Absent a formal, distributed security group, CSOs can fashion their own informal one by partnering with key business unit leaders who will help spread the word about security and back up security initiatives with business unit support. To build these relationships, focus on not only helping fellow business executives understand what the security function can do for them but on ensuring that they see security as a help rather than a hindrance. CSOs who are always putting the brakes on business projects and lecturing about why things can’t be done, as opposed to providing solutions, earn a reputation as business disablers rather than enablers. That is why business units frequently try to circumvent the security process.

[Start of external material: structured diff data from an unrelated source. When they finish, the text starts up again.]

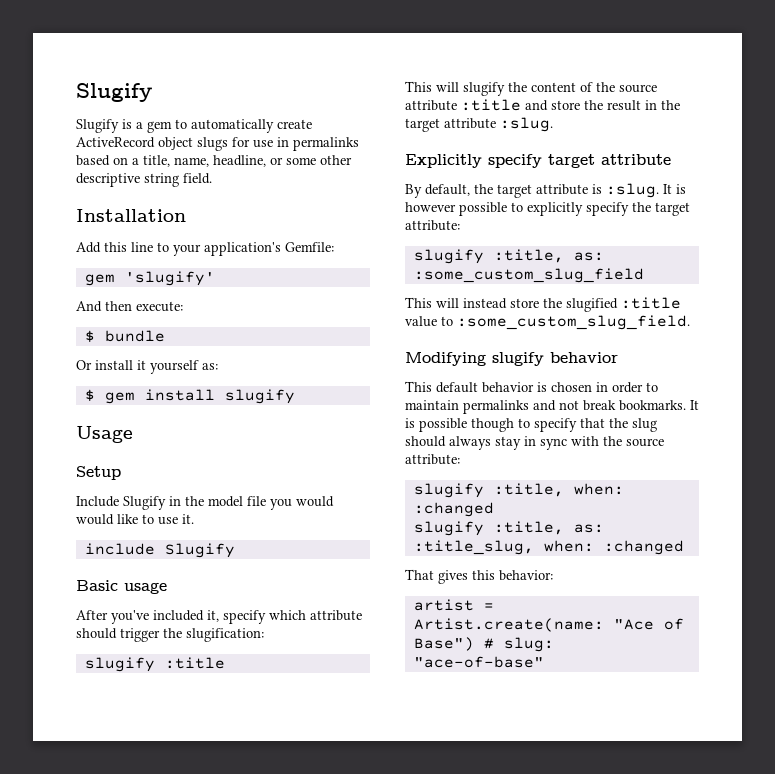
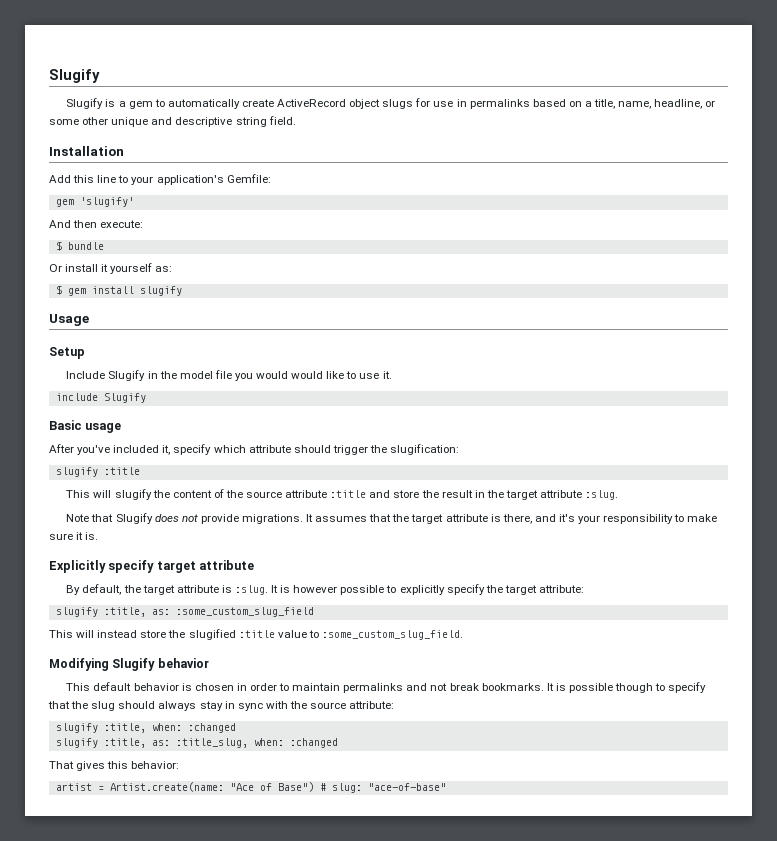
(352, 160) none -> [111,117,173,127] unique and
(553, 124) none -> [66,513,718,524] [49,532,99,540] // Note that Slugify does not provide migrations. It assumes that the target attribute is there, and it's your responsibility to make sure it is.
[492,352,544,366] slugify -> [112,658,156,671] Slugify

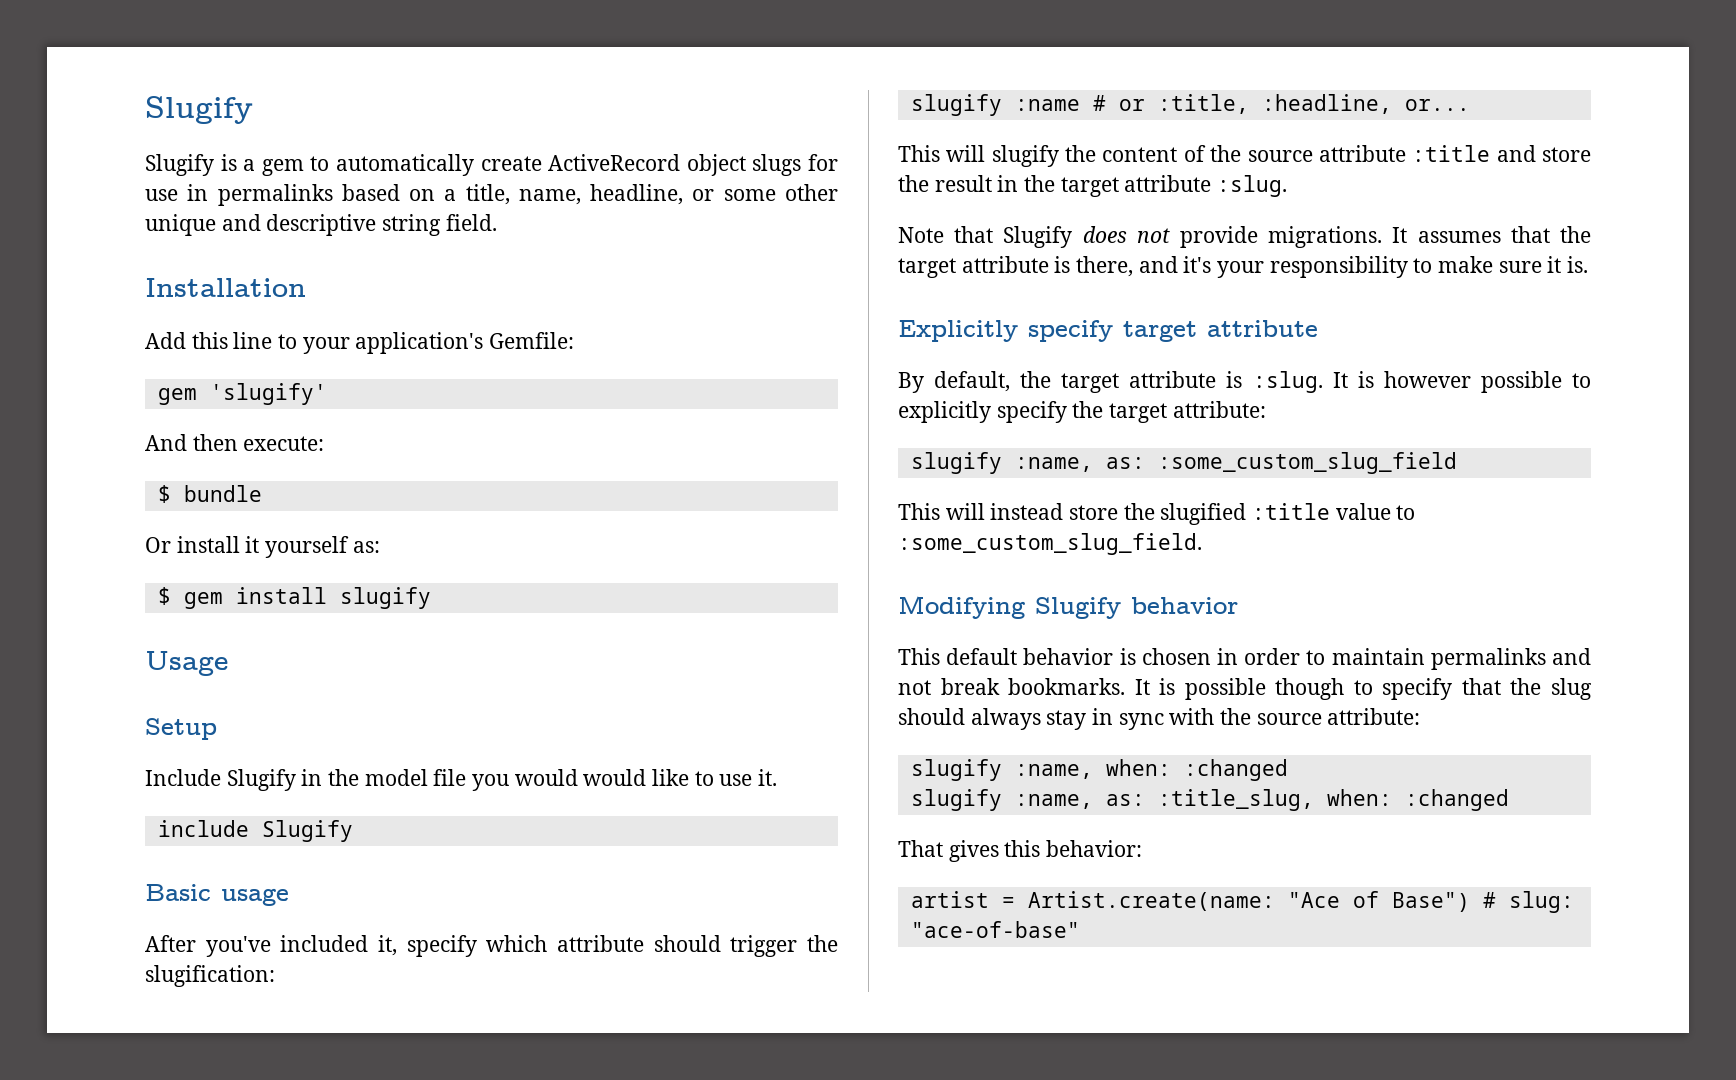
[103,467,140,475] :title -> [1014,94,1470,114] :name # or :title, :headline, or...
[103,607,146,617] :title, -> [1014,457,1093,472] :name,
[103,723,146,733] :title, -> [1014,764,1093,779] :name,
[103,738,146,748] :title, -> [1014,794,1093,809] :name,

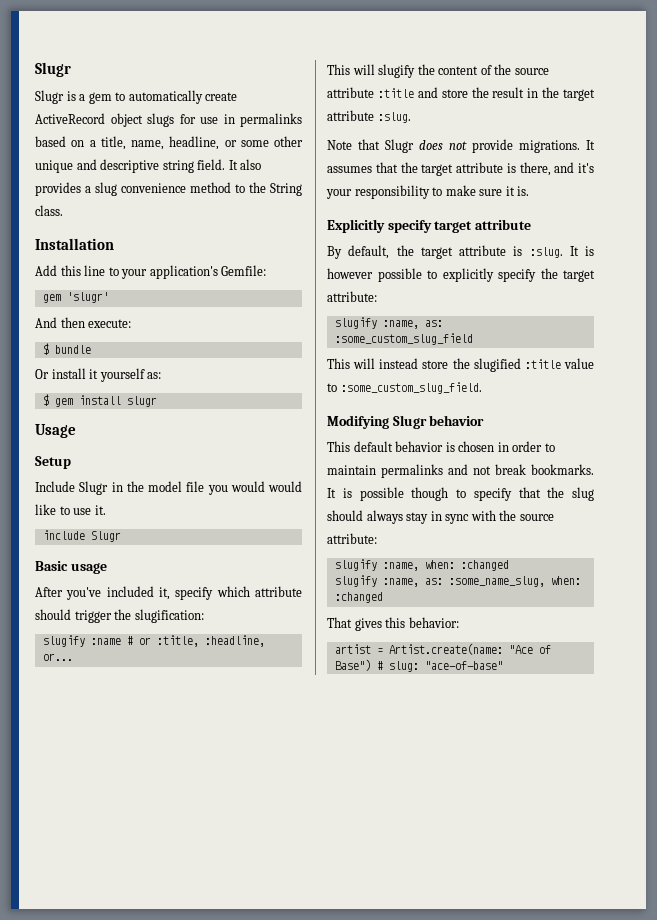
[145,96,253,124] [145,154,214,176] Slugify // Slugify -> [35,62,71,77] [35,90,64,104] Slugr // Slugr
(497, 222) none -> [228,159,262,170] [35,182,302,196] [35,205,63,216] It also provides a slug convenience method to the String class.
[209,383,327,405] 'slugify' -> [66,292,109,303] 'slugr'
[339,587,431,609] slugify -> [126,396,157,407] slugr
[226,769,296,791] Slugify -> [79,481,109,495] Slugr
[261,820,353,842] Slugify -> [90,531,121,542] Slugr
[1003,226,1073,248] Slugify -> [385,139,414,153] Slugr
[1035,597,1121,619] Slugify -> [392,415,427,429] Slugr
[1157,789,1314,811] :title_slug, -> [448,576,545,587] :some_name_slug,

Adam Hansen, who heads up the security program at law firm Sonnenschein, recommends focusing partnership efforts on a few business executives. “Once a couple of forward thinkers jump on board with you, they’ll drag the rest,” he says. Pay particular attention to building a strong relationship with the audit group because when the CEO and CFO are pushing back on a necessary security expenditure and the CSO’s anxiety level is rising, the audit group can escalate the concern to the board of director level.

3 Educate and Deflate

When a CSO takes the time to educate management about security, it smooths the way for rational budget discussions and reduces the need for FUD. A big part of that education process is making sure management’s expectations from the security organization are realistic. Information security is of particular note in this regard. “I still think there’s some misconception about IT security and what it can accomplish,” says Marc Rogers, principal research scientist with the Internet Innovations Center at the University of Manitoba and director of information security services for Manageworx Infosystems. “There are so many interdependencies, and sticking a finger in one hole in a leaky dike doesn’t fix the other nine or 10 holes.” CSOs need to temper management’s expectations of security so that executives understand that a great firewall doesn’t fix everything; all the other pieces such as an intrusion detection system, password protection and antivirus need to be in place and functioning as a cohesive whole.

CSOs can help manage expectations by communicating continually about the company’s previous security investments so that management knows what is paying off and, more important, what isn’t, and why. While these conversations can be uncomfortable, they are necessary for business management to understand the real capabilities and limitations of various security measures. CSOs who track this kind of information and communicate it proactively to top management earn important credibility.

4 Speak the Language

CSOs need to talk to management in business terms. This is vitally important to the success of a security program for a number of reasons, but it’s also particularly critical to the goal of eradicating FUD. Talking to executives about “hacks” and “pings” might be effective at getting them all worked up, but chances are they’ll have no idea what to do with the information. “I worked at a place before where you dropped the word hacker, and the pocketbooks opened up,” says Hansen.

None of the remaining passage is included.